We didn’t want to ignore this demographic, so the next release focused on presenting a dialog box the very first time you tap a track, allowing the user to choose the behaviour they preferred; whether it was the old behaviour of immediately playing the album, or adding single tracks to the current play queue. This behaviour is then chosen as default any time a user taps a single track in a list.
An important decision was to allow over-riding this behaviour on individual tracks, so we added a small button to each item in the list allowing a user to add the track to the next position in the play queue, or the end of the play queue.
Aiming for Best-in-Class
By now, we had an app that we could confidently declare was the best UPnP offering available on the iOS platform. At this point in time, we had a fairly sizable group of users that had lot of audio files present on the device itself, so the next key feature was obvious; support playback stored on the iPhone or iPad to the device itself, or any of our renderers. Unfortunately, due to some fairly tedious technical limitations from the iOS development kit, this took a lot of workarounds and trial-and-error to implement.
A nice side-effect of supporting this behaviour is it granted us the ability to play any supported file to any Bluetooth or AirPlay compatible device, and so we pushed out a new build shortly after.
Streaming Service Support
It was around this time we first got in contact with TIDAL to talk about how we could integrate their streaming service to our app. Discussions with TIDAL led us to meet with Airable who were offering a streamlined option to add support for several key streaming services in a fraction of the time of supporting each service individually. Most importantly for our customers, this added support for lossless streaming services via TIDAL and Qobuz, in additional to lossy services such as Deezer and Napster. Users also got the benefit of access to tens of thousands of Internet Radio streams around the world.
This has been a huge benefit for many users as they move away from the pressures of managing NAS drives containing tens of thousands of carefully ripped CDs to accessing online catalogues containing millions of lossless or high-resolution audio files.
Cast of thousands
While the app supported almost any UPnP renderer or AirPlay / Bluetooth compatible device, there was still a key player missing from support. This brings us to the most recent milestone for MusicLife: GoogleCast support. Cast is supported in a huge number of devices, from first-party Chromecast products, to high-end receivers, to standalone speakers.

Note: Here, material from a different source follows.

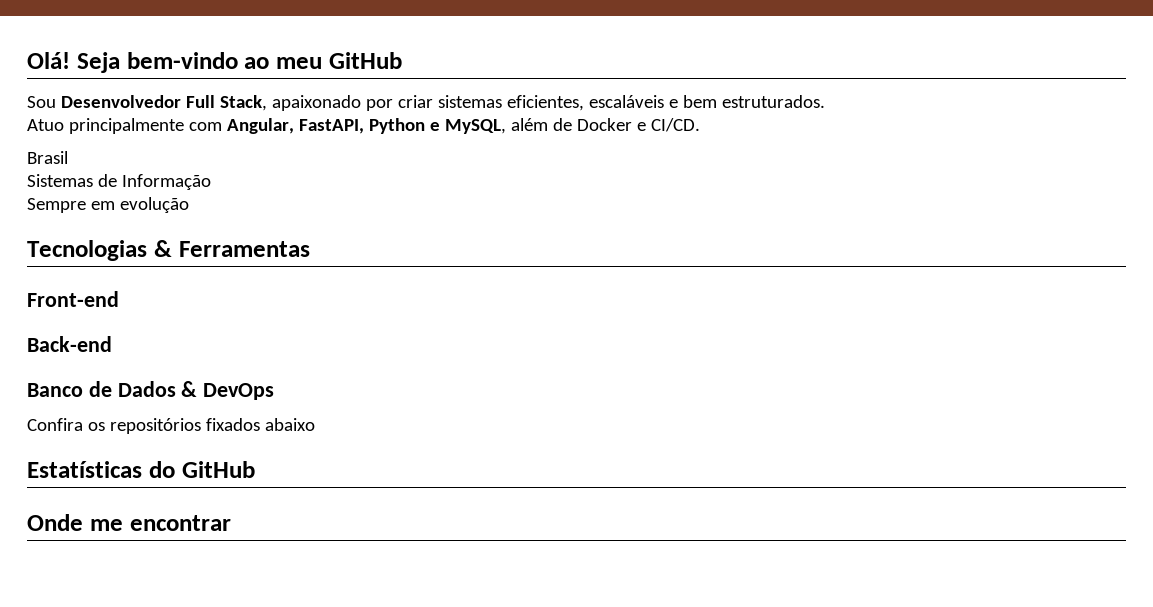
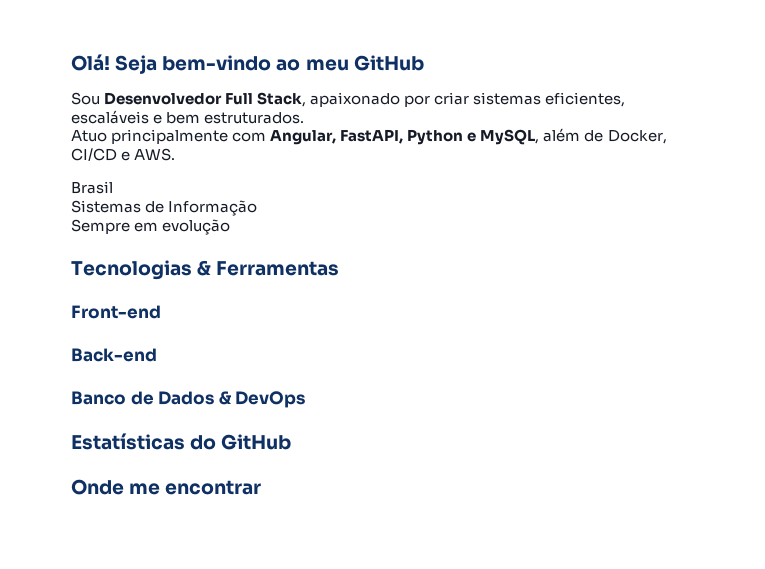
- Atuo principalmente com Angular, FastAPI, Python e MySQL, além de Docker e CI/CD.
+ Atuo principalmente com Angular, FastAPI, Python e MySQL, além de Docker, CI/CD e AWS.
- Confira os repositórios fixados abaixo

This update is now in the final stages of beta testing and approval, and is scheduled for release soon.
Parting thoughts
It is worth spending time and effort considering the user experience of any product; be it hardware or software. It is the interface users will become most familiar with, and often the only interaction they have with a product.
While a good experience is expected, a bad experience can negatively affect a user’s impression of the company, reducing the likelihood that will consider purchasing additional products in the future.
Thank you for reading and I hope you’ve found this insight into our development process helpfully informative.